2011-05-16

 

Rois conteurs et raconteurs

Tout bien considéré, tout bien pesé, et non sans quelques hésitations, je suis enclin à dire que le premier roman de Frédéric Parrot, Les Rois conteurs (Michel Brûlé, 2011), est un des meilleurs romans de science-fiction québécois que j'ai eu le plaisir de lire ces dernières années. Sauf erreur, sauf défaillance de ma mémoire, aucun roman depuis Delphes (ESH, 2005) de Philippe Navarro n'était allé me chercher avec la même insistance. (Le hic, c'est qu'il ne s'est pas publié tant de science-fiction québécoise que ça depuis 2005 — la preuve, c'est bien que tous les lauréats du Grand Prix/Prix Jacques-Brossard depuis 2005, quand Sylvie Bérard avait gagné pour Terre des Autres, ont été des auteurs de fantastique ou de fantasy.) Ce qui m'a fait hésiter, toutefois, dans le cas des Rois conteurs, c'est que la science-fiction présente dans ce roman est aussi timide que sa prose est audacieuse. Parrot décrit un futur plutôt sombre, dominé par une Famine qu'il ne se donne pas la peine d'expliquer, qui a tout changé — et qui n'a rien changé. Un jeune écrivain en quête d'exotisme peut toujours partir pour Barcelone pendant quelques semaines et en revenir esquinté pour trouver refuge dans le confort douillet d'une maison bourgeoise de la haute ville. La poste fonctionne encore et internet aussi. S'il y a eu des hécatombes, elles n'ont pas vraiment laissé de traces dans l'imaginaire collectif. Il s'agit donc d'une catastrophe arbitraire, qui a surtout pour rôle d'expliquer la misère ambiante, le durcissement des gouvernements et la ghettoïsation des quartiers de la ville de Québec. De fait, elle permet à l'auteur de simplifier le futur au lieu de mettre en scène des complexités possibles, et même probables. Ceci peut profiter à un roman (le monde imaginé par Orwell pour 1984 est frappant, mais pas très compliqué), mais c'est un peu de la science-fiction au rabais.

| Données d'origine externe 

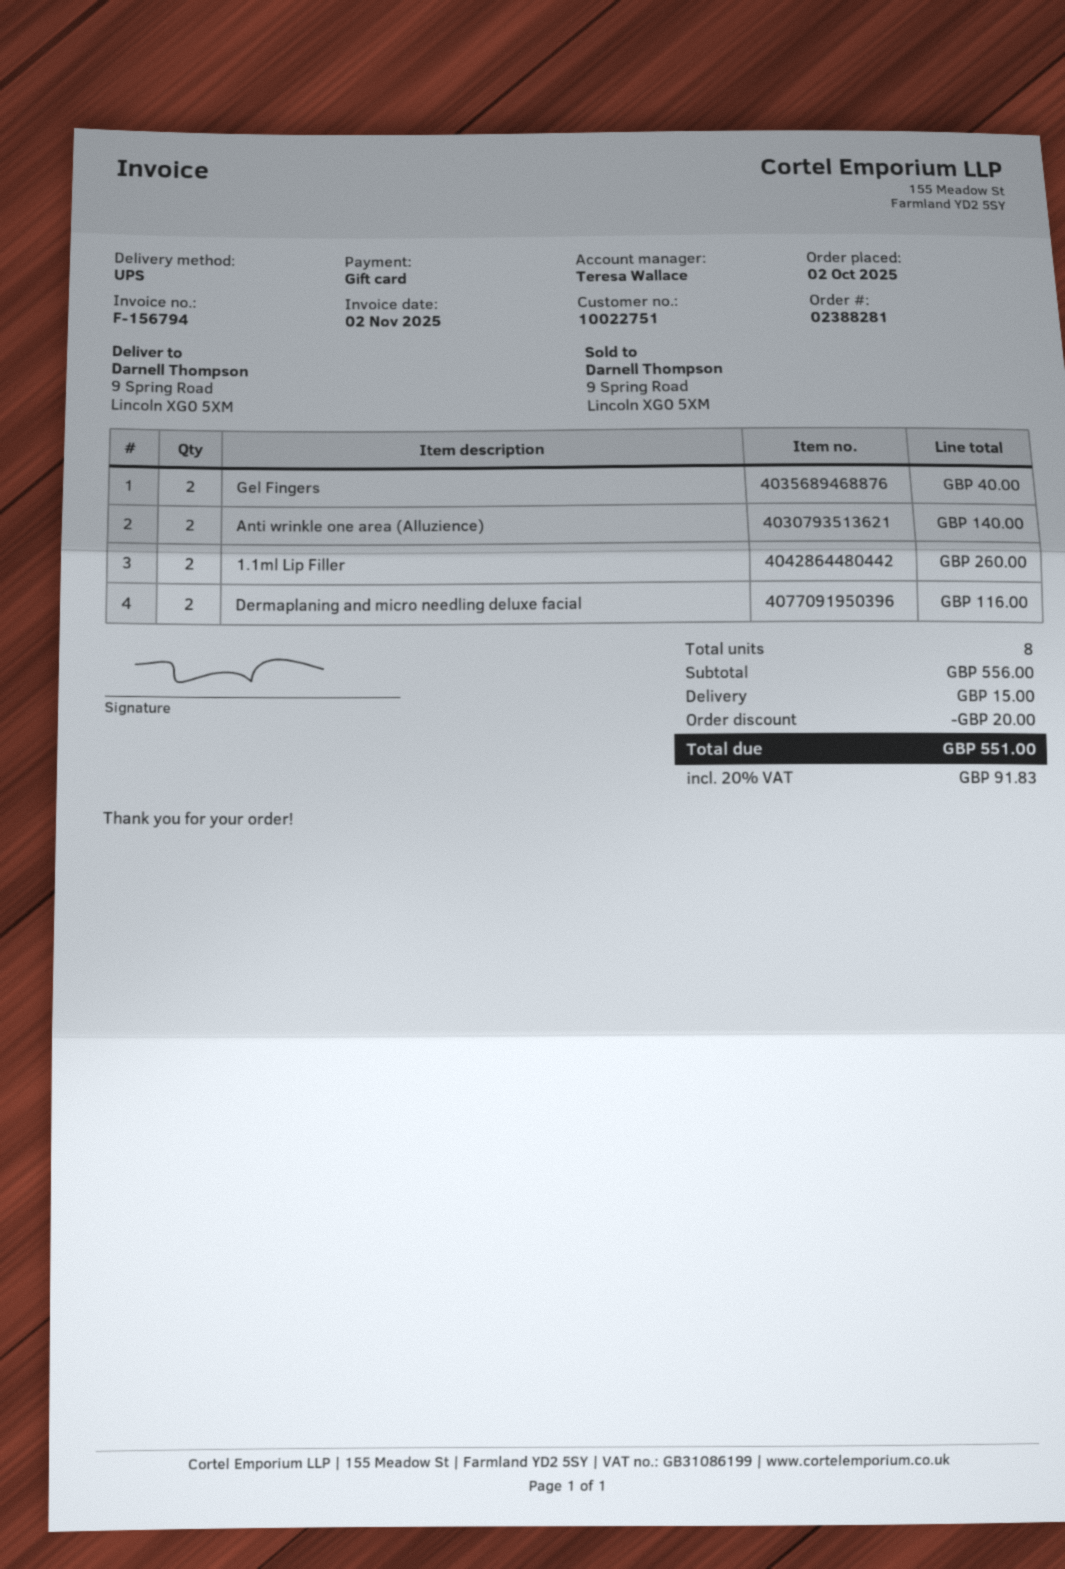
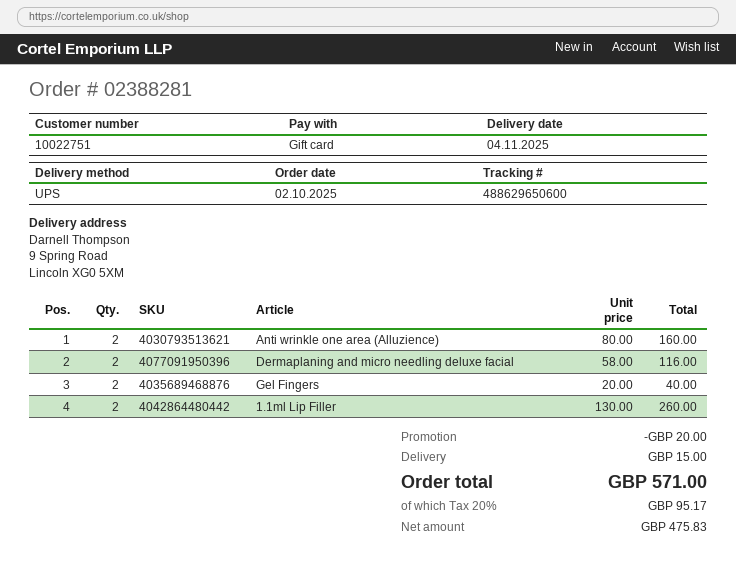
Anti wrinkle one area (Alluzience): 2 for 140.00 -> 2 for 160.00
tax: 20% = 91.83 -> 20% = 95.17
total: 551.00 -> 571.00

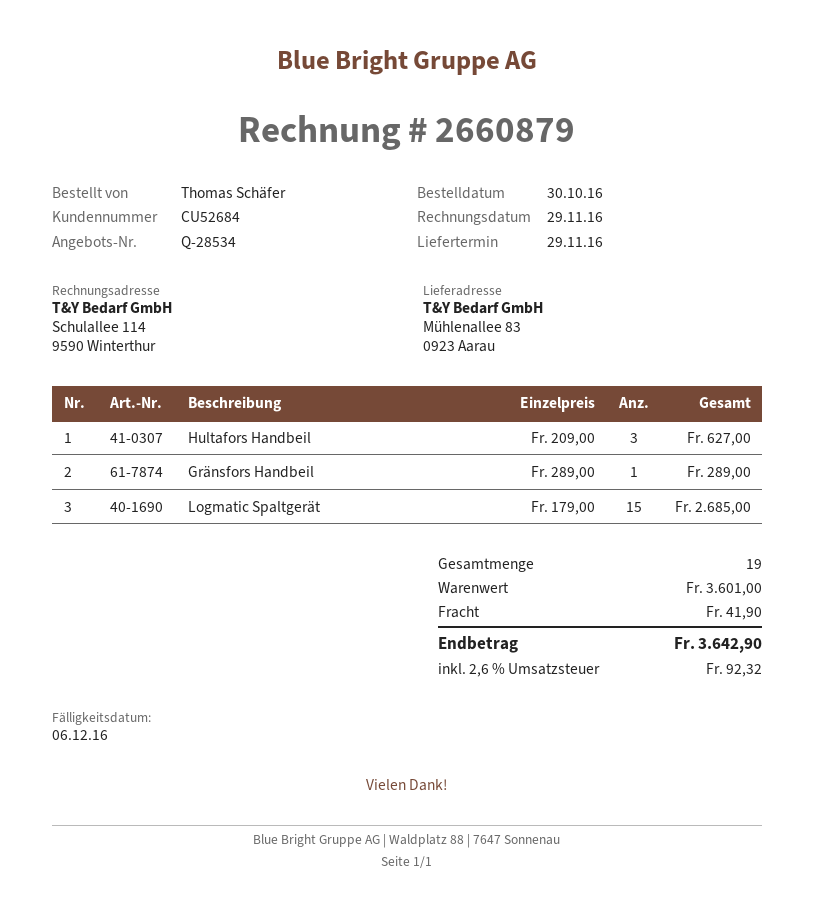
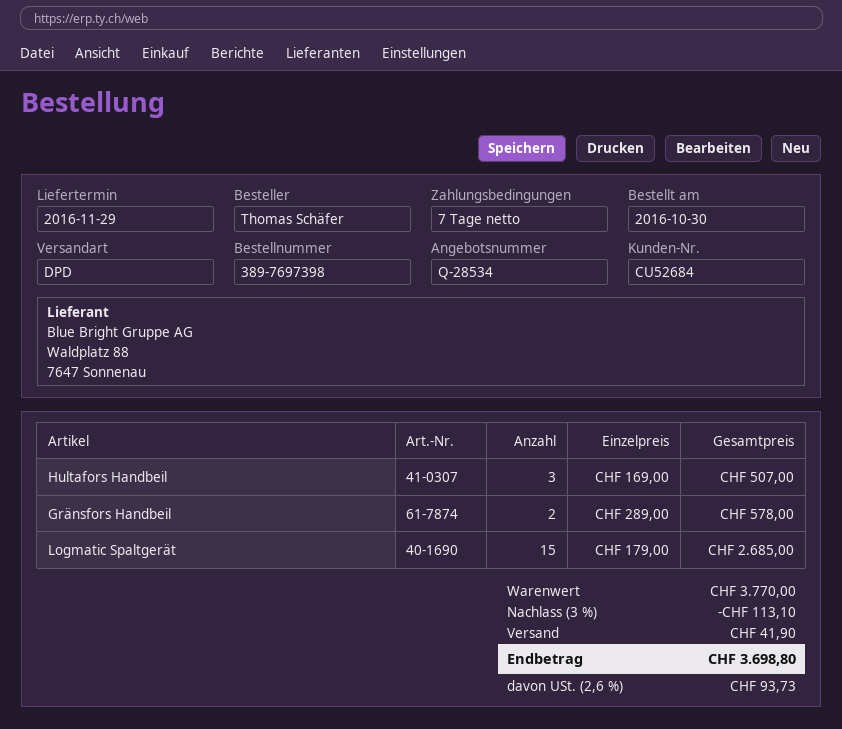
Hultafors Handbeil: 3 x 209.00 = 627.00 -> 3 x 169.00 = 507.00
Gränsfors Handbeil: 1 x 289.00 = 289.00 -> 2 x 289.00 = 578.00
subtotal: 3601.00 -> 3770.00
discount: none -> 3% = 113.10
tax: 2.6% = 92.32 -> 2.6% = 93.73
total: 3642.90 -> 3698.80

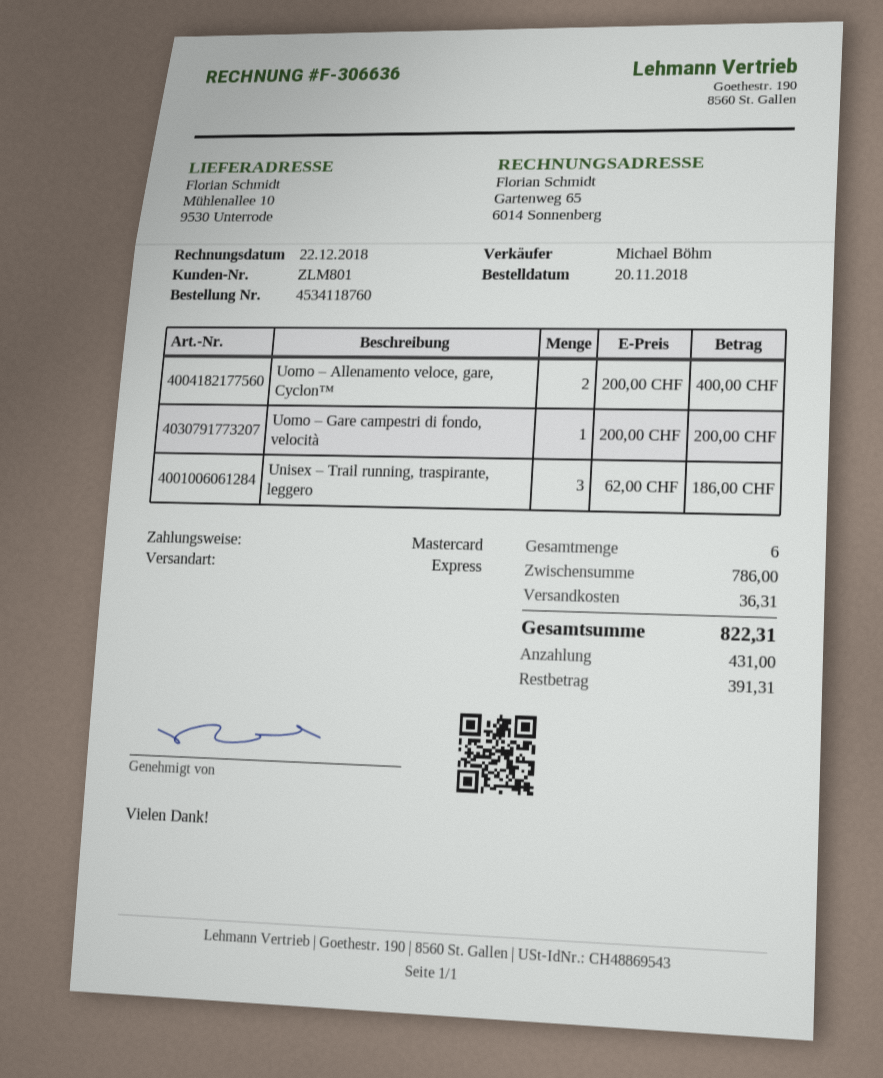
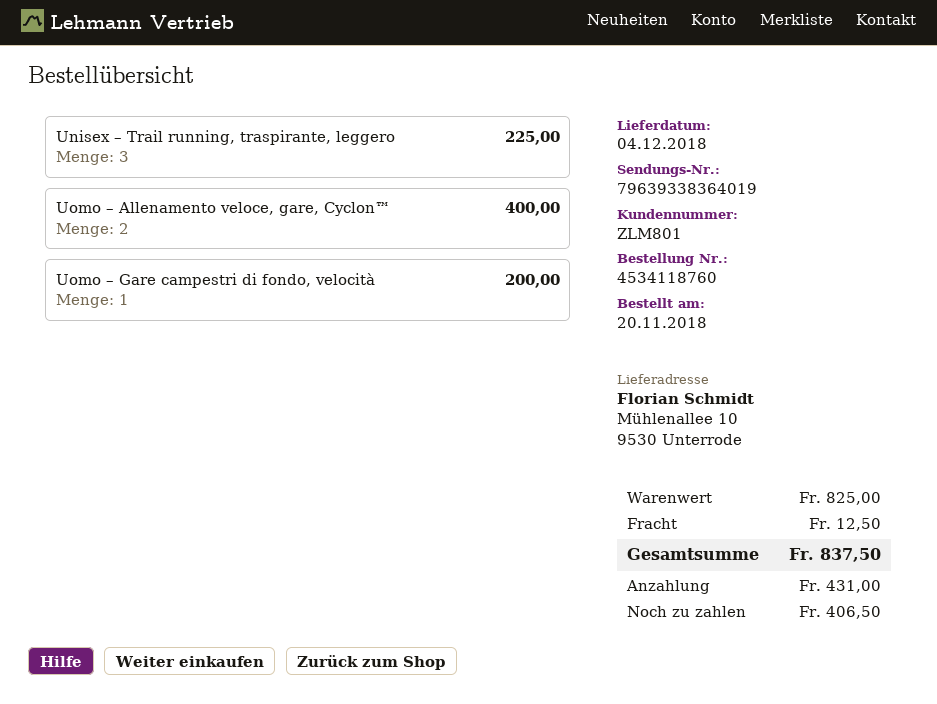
Unisex – Trail running, traspirante, leggero: 3 for 186.00 -> 3 for 225.00
subtotal: 786.00 -> 825.00
shipping: 36.31 -> 12.50
total: 822.31 -> 837.50
balance: 391.31 -> 406.50

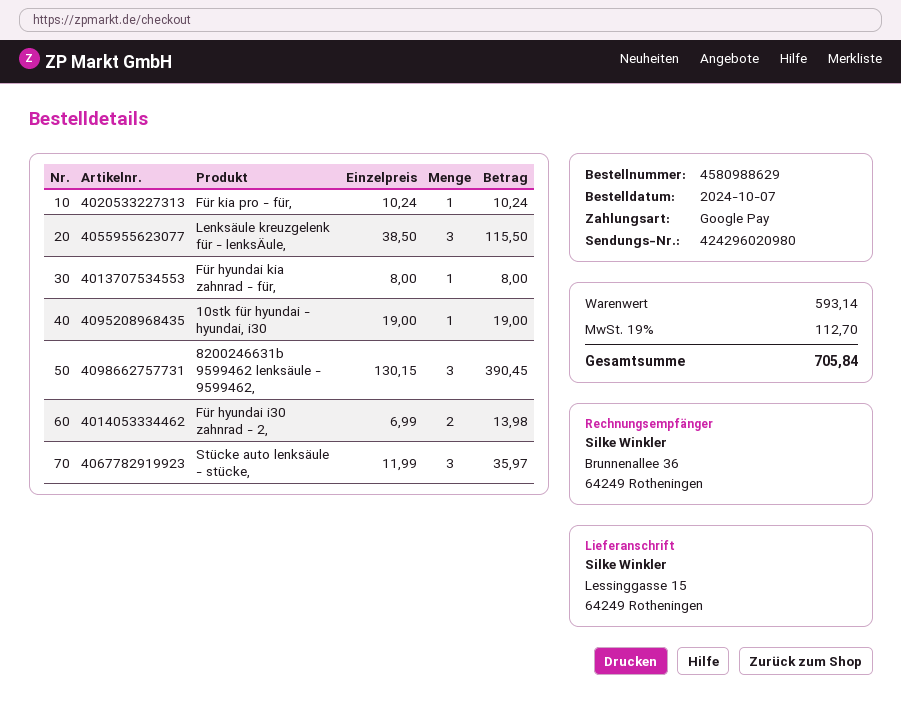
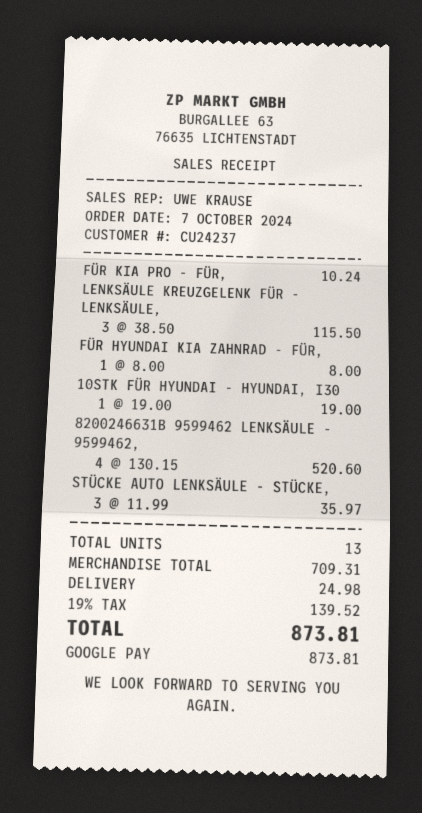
8200246631b 9599462 lenksäule - 9599462,: 3 x 130.15 = 390.45 -> 4 x 130.15 = 520.60
Für hyundai i30 zahnrad - 2,: 2 x 6.99 = 13.98 -> none
subtotal: 593.14 -> 709.31
shipping: none -> 24.98
tax: 19% = 112.70 -> 19% = 139.52
total: 705.84 -> 873.81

À plusieurs égards, le roman de Parrot rappelle à la fois par son ambiance, son ton et son sujet le roman ZIPPO (Leméac, 2010) de Mathieu Blais et Joël Casséus. Dans les deux cas, l'ombre des manifs provoquées par le Sommet des Amériques dans la ville de Québec en 2001 plane sur le récit. Dans le cas de ZIPPO, l'allégorie prend toute la place et fait figure de testament politique de deux militants désabusés — non qu'ils aient retourné leur veste, mais parce que le monde n'a pas répondu à leurs attentes. Le résultat est un météore littéraire, au style brillantissime qui doit sans doute quelque chose aux talents de poète de Mathieu Blais. Le hic, c'est qu'on attend aussi quelque chose de neuf : un diagnostic original, une révélation inédite, un aperçu d'une issue, bref, quelque chose qui ne nous donne pas tout simplement envie de relire Naomi Klein parce qu'elle est tellement plus amusante... Or, ZIPPO est à ce point éloigné de la réalité actuelle (même si le nom de leur ville imaginaire, Villanueva, renvoie à un énième cas de brutalité policière à Montréal — dans un contexte où des émeutiers font régulièrement la preuve que la violence n'est pas l'exclusivité de la police), à ce point éloigné des possibilités et des problèmes du quotidien au Canada, que ce n'est plus qu'une forme d'invective, qui réduit la séduction des classes possédantes, le repli défensif, la peur du fanatisme religieux, etc. à une simple résurgence du fascisme. C'est à la fois vrai et faux, mais c'est surtout insuffisant et on peut faire l'économie du temps requis pour se taper un livre sans y gagner autre chose qu'un sentiment de révolte qu'on peut attiser tous les jours en suivant les actualités.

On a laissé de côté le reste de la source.